Stored items from a collection
========
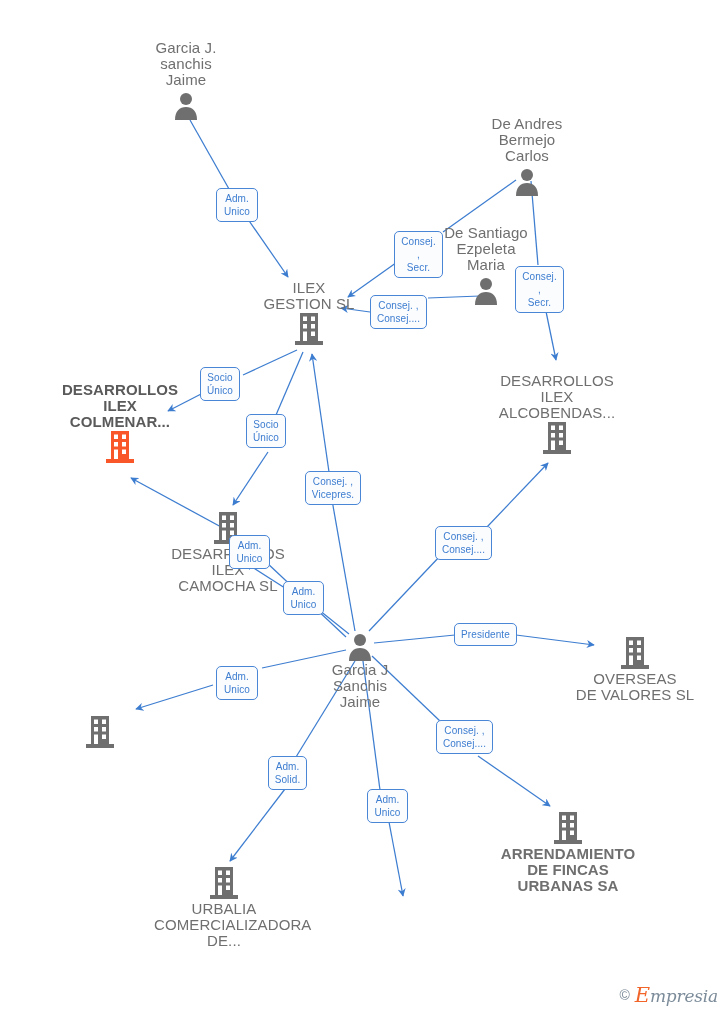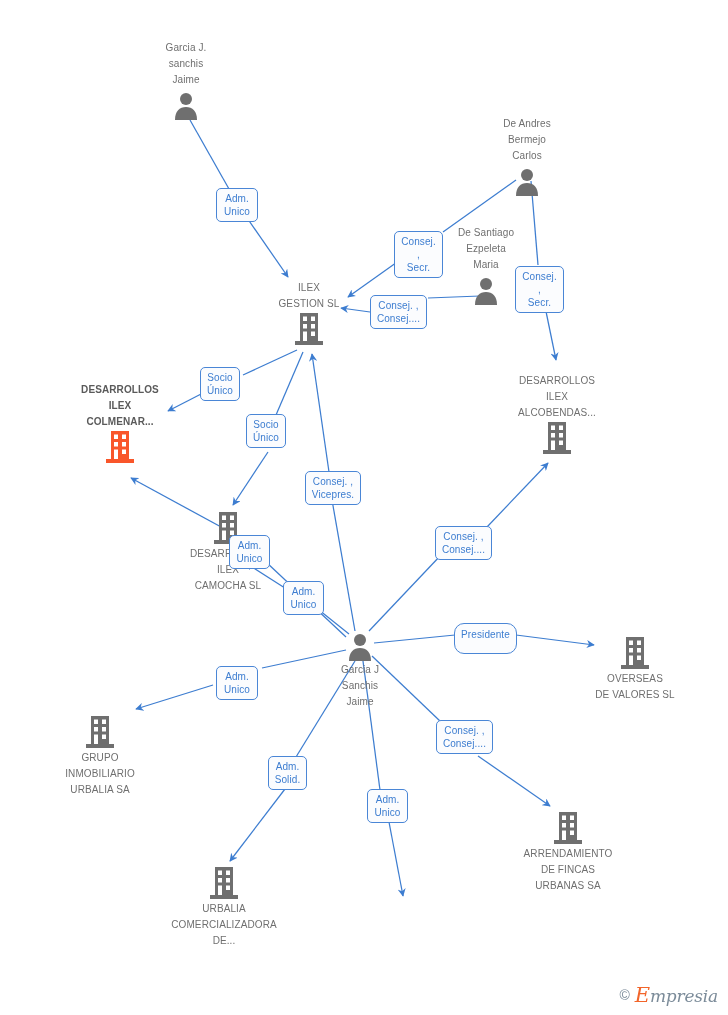--- a/index.html
+++ b/index.html
@@ -31,7 +31,7 @@
     margin-left: -70px;
   }
   .node-label {
-    font-size: 10px;
+    font-size: 15px;
     line-height: 16px;
     color: #6f6f6f;
     white-space: pre-line;

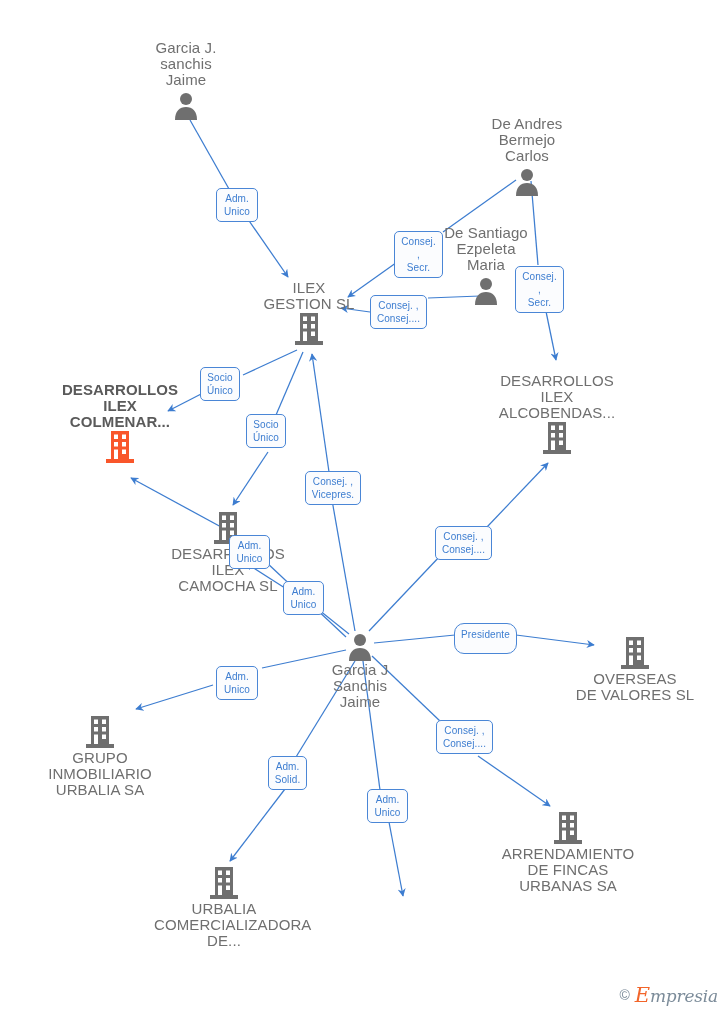--- a/index.html
+++ b/index.html
@@ -64,7 +64,7 @@
     white-space: pre-line;
     letter-spacing: 0.1px;
   }
-  .edge-label.one-line { padding-top: 4px; padding-bottom: 12px; border-radius: 10px; }
+  .edge-label.one-line { padding-top: 4px; padding-bottom: 4px; }
 
   #watermark {
     position: absolute;

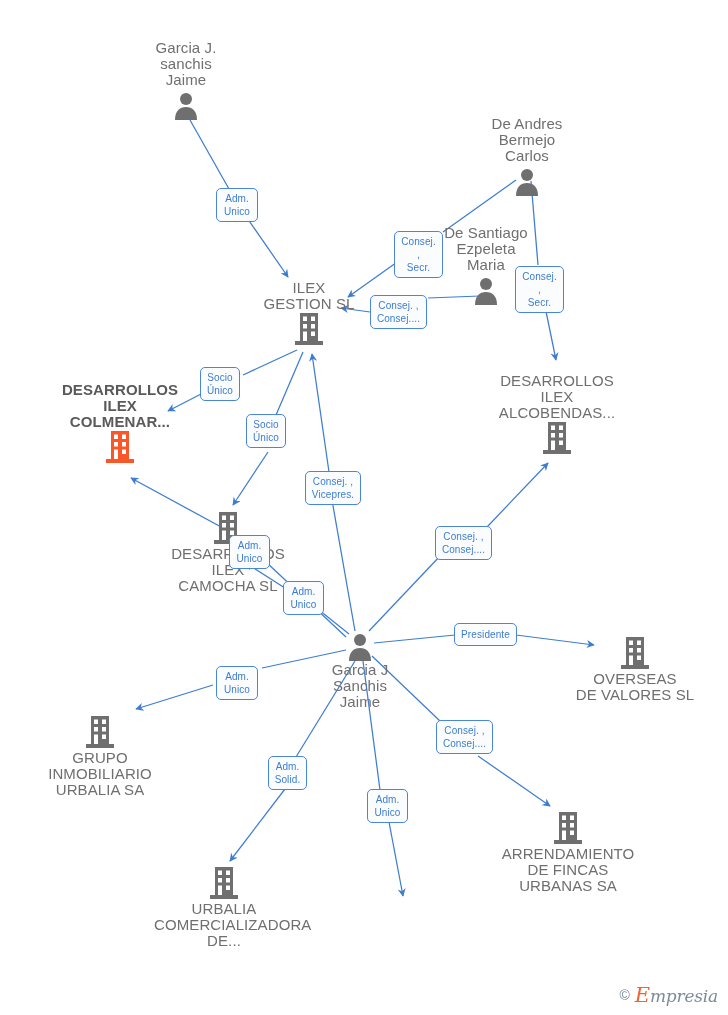--- a/index.html
+++ b/index.html
@@ -303,9 +303,6 @@
         <rect x="17" y="18.5" width="4" height="4.5"></rect>
       </g>
     </svg>
-    <div class="node-label">GRUPO
-INMOBILIARIO
-URBALIA SA</div>
   </div>
 
   <div class="node company below" style="left:568px; top:812px;">

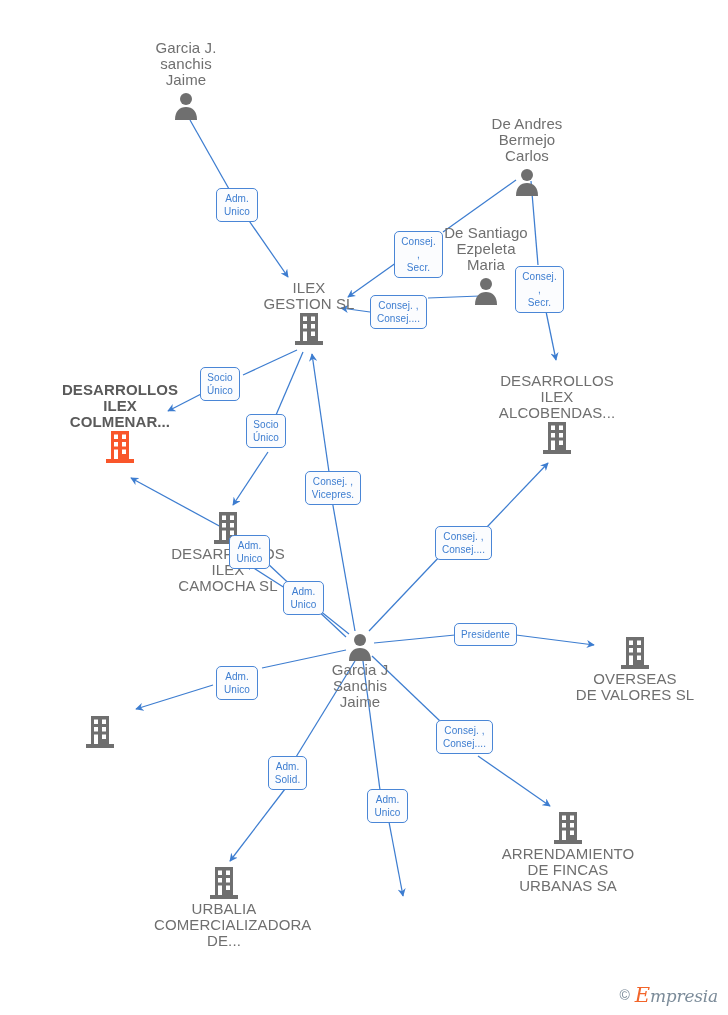--- a/index.html
+++ b/index.html
@@ -305,7 +305,7 @@
     </svg>
   </div>
 
-  <div class="node company below" style="left:568px; top:812px;">
+  <div class="node company below" style="left:568px; top:812px;font-weight:bold;">
     <svg class="node-icon" width="30" height="32" viewBox="0 0 30 32">
       <g fill="#6f6f6f">
         <path d="M 6 0 H 24 V 28 H 6 Z"></path>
========
Reproduce each line of the records in which the word "node" appears.

   .node-label {
-    <div class="node-label">GRUPO
   <div class="node company below" style="left:568px; top:812px;">
-  <div class="node company below" style="left:568px; top:812px;">
+  <div class="node company below" style="left:568px; top:812px;font-weight:bold;">
     <svg class="node-icon" width="30" height="32" viewBox="0 0 30 32">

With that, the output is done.